Yeni bir araştırma, dünya genelinde 80 binden fazla Hikvision güvenlik kamerasının 11 aydır yamalanmayan kritik bir komut enjeksiyonu açığına karşı savunmasız olduğunu ortaya koydu. Çin devletine ait Hikvision, 100'den fazla ülkede kullanılan video gözetim ekipmanları üretiyor. ABD, 2019'da Hikvision'ı 'ulusal güvenlik için kabul edilemez risk' olarak sınıflandırmış olsa da, ülkedeki birçok kurum hala bu kameraları kullanıyor.

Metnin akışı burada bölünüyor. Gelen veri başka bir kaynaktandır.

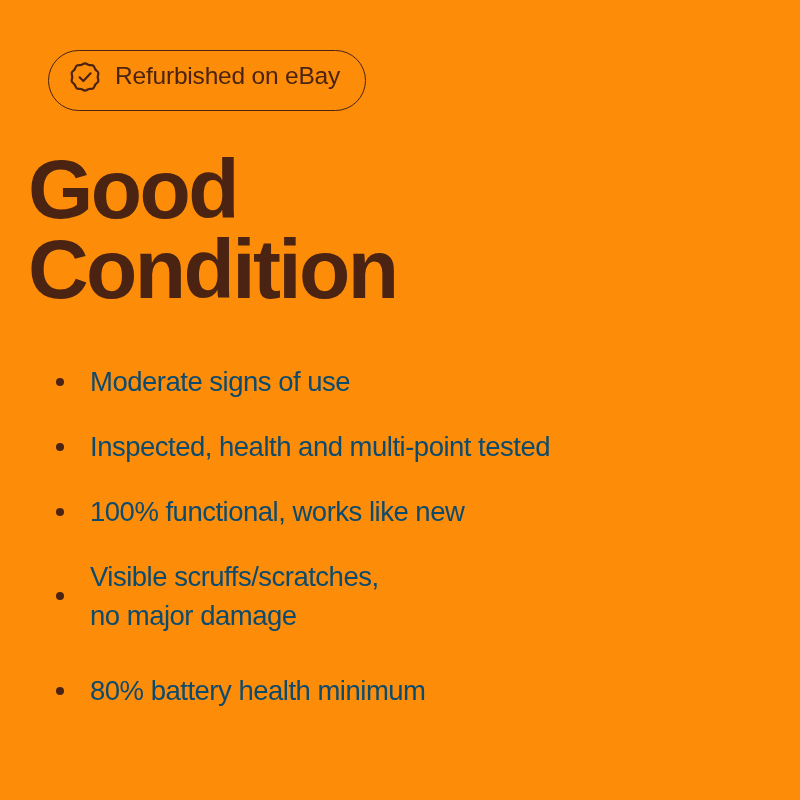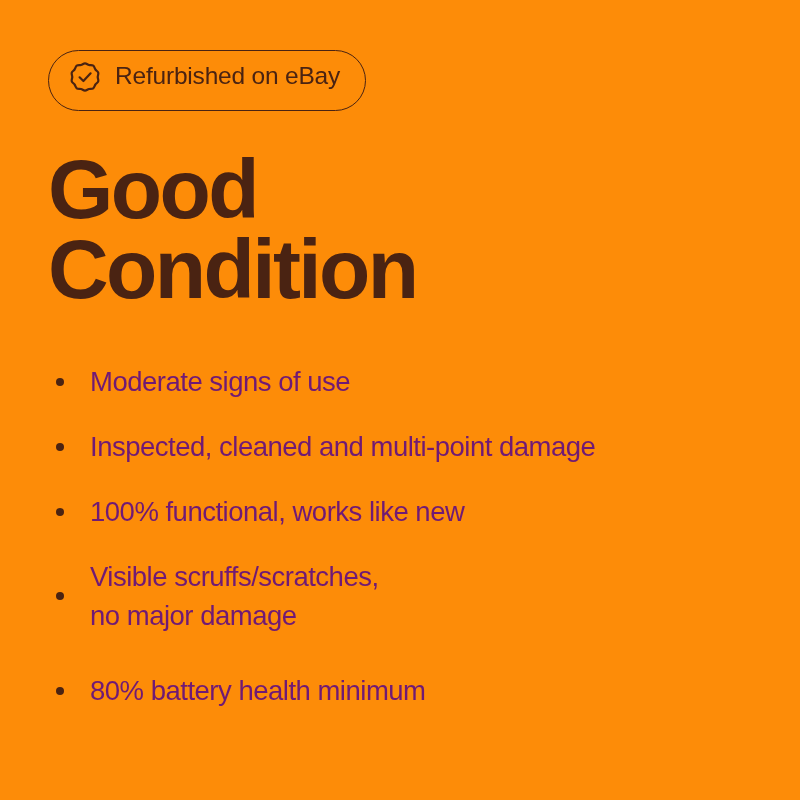--- a/index.html
+++ b/index.html
@@ -46,21 +46,21 @@
     line-height: 1;
     letter-spacing: -0.2px;
     color: #4a2312;
     white-space: nowrap;
     font-weight: 400;
   }
 
   
   #heading {
     position: absolute;
-    left: 48px;
+    left: 28px;
     top: 150px;
     margin: 0;
     color: #4a2312;
     font-size: 84px;
     font-weight: 700;
     line-height: 0.95;
     letter-spacing: -2.6px;
     white-space: pre-line;
   }
 
@@ -70,21 +70,21 @@
     left: 56px;
     top: 362px;
     margin: 0;
     padding: 0;
     list-style: none;
     width: 700px;
   }
   #features li {
     display: flex;
     align-items: center;
-    color: #701a75;
+    color: #0c4a6e;
     font-size: 27.5px;
     letter-spacing: -0.5px;
     margin-bottom: 26px;
   }
   #features li:last-child { margin-bottom: 0; text-align: center; }
   #features .dot {
     flex: 0 0 auto;
     width: 8px;
     height: 8px;
     border-radius: 50%;
@@ -135,21 +135,21 @@
   <h1 id="heading">Good
 Condition</h1>
 
   <ul id="features">
     <li>
       <span class="dot"></span>
       <span class="feature-text">Moderate signs of use</span>
     </li>
     <li>
       <span class="dot"></span>
-      <span class="feature-text">Inspected, cleaned and multi-point damage</span>
+      <span class="feature-text">Inspected, health and multi-point tested</span>
     </li>
     <li>
       <span class="dot"></span>
       <span class="feature-text">100% functional, works like new</span>
     </li>
     <li class="multiline">
       <span class="dot"></span>
       <span class="feature-text">Visible scruffs/scratches,
 no major damage</span>
     </li>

Geçen yıl keşfedilen CVE-2021-36260 kodlu komut enjeksiyonu açığı, NIST tarafından 10 üzerinden 9,8 puanla 'kritik' olarak derecelendirildi. Ancak aradan geçen süreye rağmen 80 binden fazla cihazda bu açık hala kapatılmış değil. Araştırmacılar, özellikle Rus karanlık ağ forumlarında hackerların bu açığı kullanarak Hikvision kameralarına sızmak için işbirliği arayışında olduğunu ve sızdırılmış kimlik bilgilerinin satışa sunulduğunu tespit etti.
Uzmanlar, şimdiye kadar ne kadar hasar verildiğinin belirsiz olduğunu ancak MISSION2025/APT41, APT10 gibi Çinli tehdit gruplarının yanı sıra bilinmeyen Rus aktörlerin bu cihazları jeopolitik amaçlar için kullanabileceğini belirtiyor. Cybrary tehdit istihbaratı direktörü David Maynor, Hikvision ürünlerinin sistemik olarak zayıf olduğunu, varsayılan şifrelerin değiştirilmediğini ve adli bilişim yapmanın neredeyse imkansız olduğunu vurguluyor.
Nasıl Önlem Alınmalı?
Comparitech'ten Paul Bischoff, IoT cihazlarının güncellenmesinin akıllı telefonlara göre çok daha zor olduğuna dikkat çekiyor: 'Kullanıcılar güncellemeleri manuel olarak indirip yüklemek zorunda, çoğu zaman haberdar bile olmuyorlar. Ayrıca Hikvision kameralar kutudan belirlenmiş birkaç şifreyle çıkıyor ve çoğu kullanıcı bu varsayılan şifreleri değiştirmiyor.' Shodan gibi arama motorlarıyla savunmasız cihazlar kolayca tespit edilebiliyor. Bu durumda on binlerce kameranın ne zaman güvence altına alınacağı belirsizliğini koruyor.